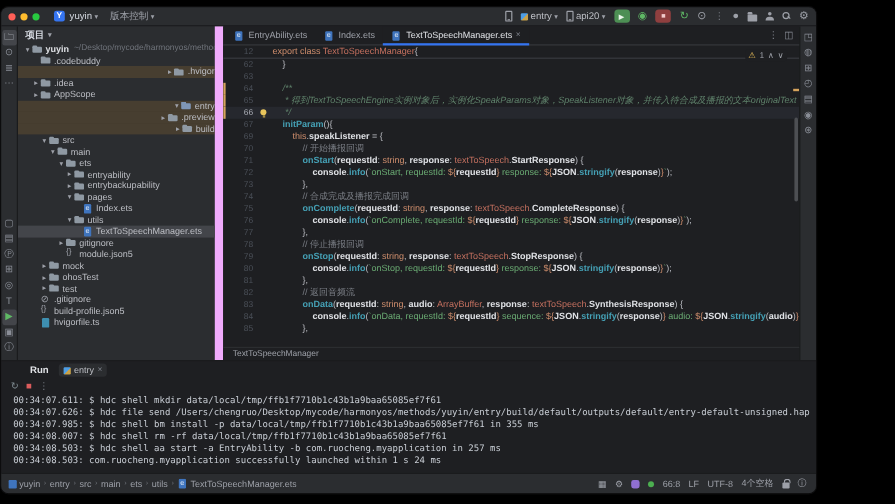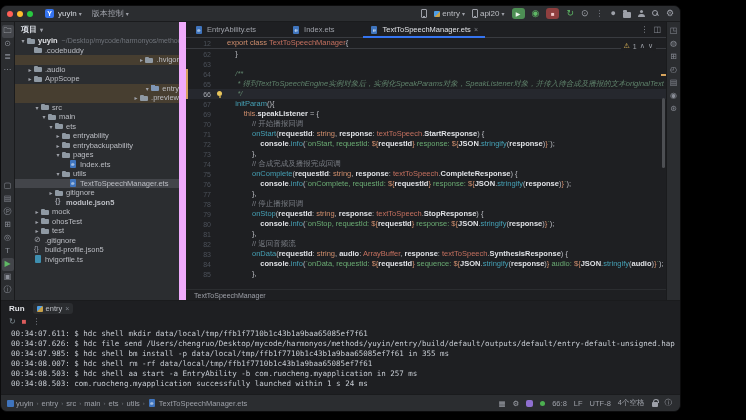"EntryAbility.ets" .tabs { gap: 22px -> none }
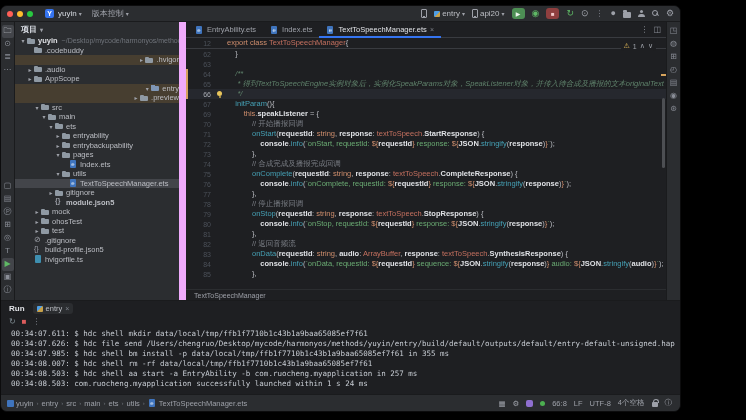".audio" span.lbl { text: .audio -> .idea }
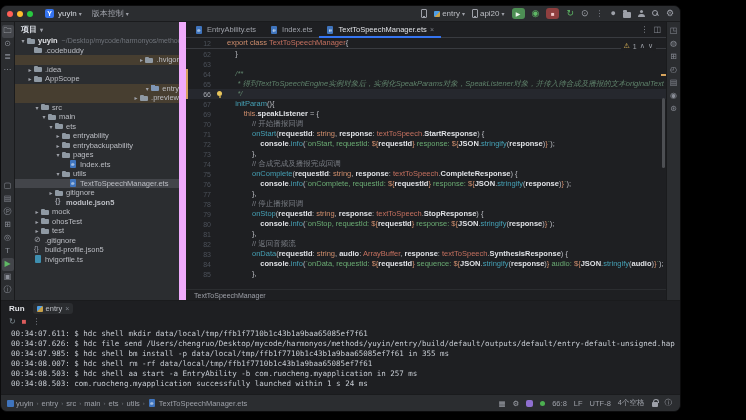"build" div.trow { html: none -> <div> <span>▸</span> <span></span> <span>build</span> </div> }
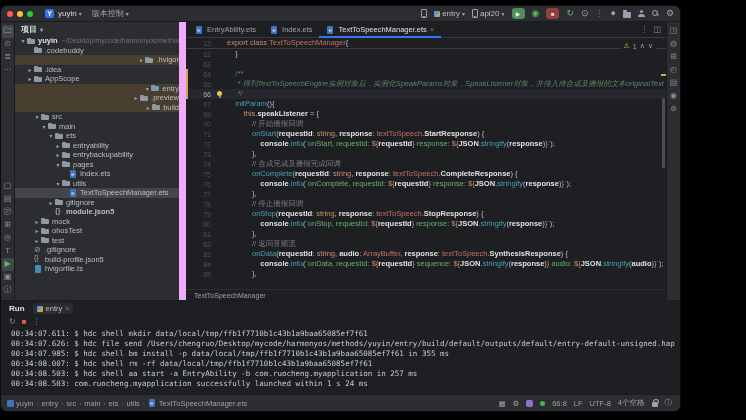"initParam" .tk-f { font-weight: none -> bold }
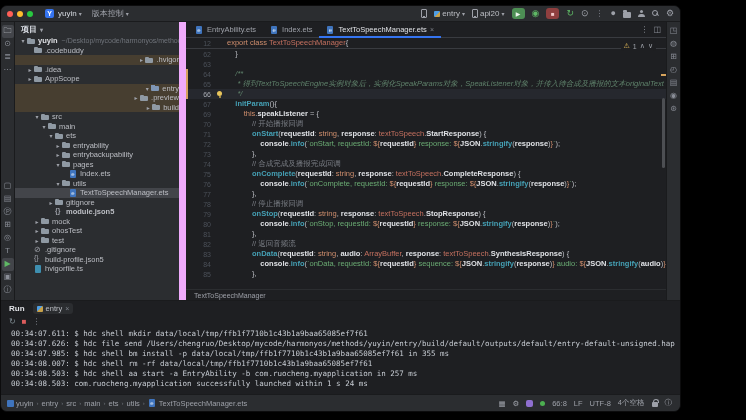"module.json5" div.trow { font-weight: bold -> none }
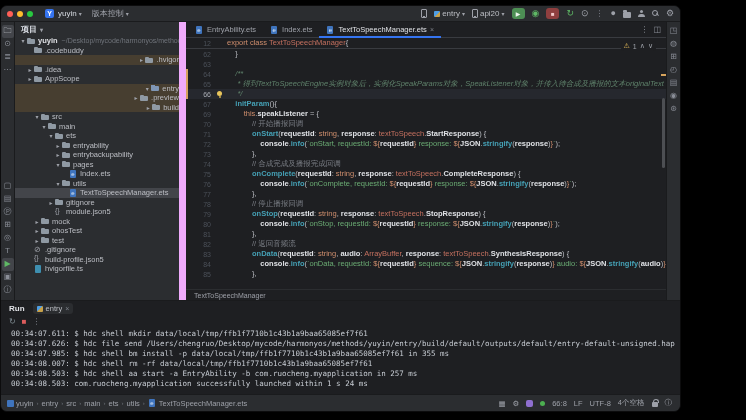"Run" .run-head { padding: 0 8px -> 0 24px }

Task prompt:
Repeat the listing above up to and including the line with "font-weight: bold ->", starting from its first line. Drop any pictures.

Answer area:
"EntryAbility.ets" .tabs { gap: 22px -> none }
".audio" span.lbl { text: .audio -> .idea }
"build" div.trow { html: none -> <div> <span>▸</span> <span></span> <span>build</span> </div> }
"initParam" .tk-f { font-weight: none -> bold }
"module.json5" div.trow { font-weight: bold -> none }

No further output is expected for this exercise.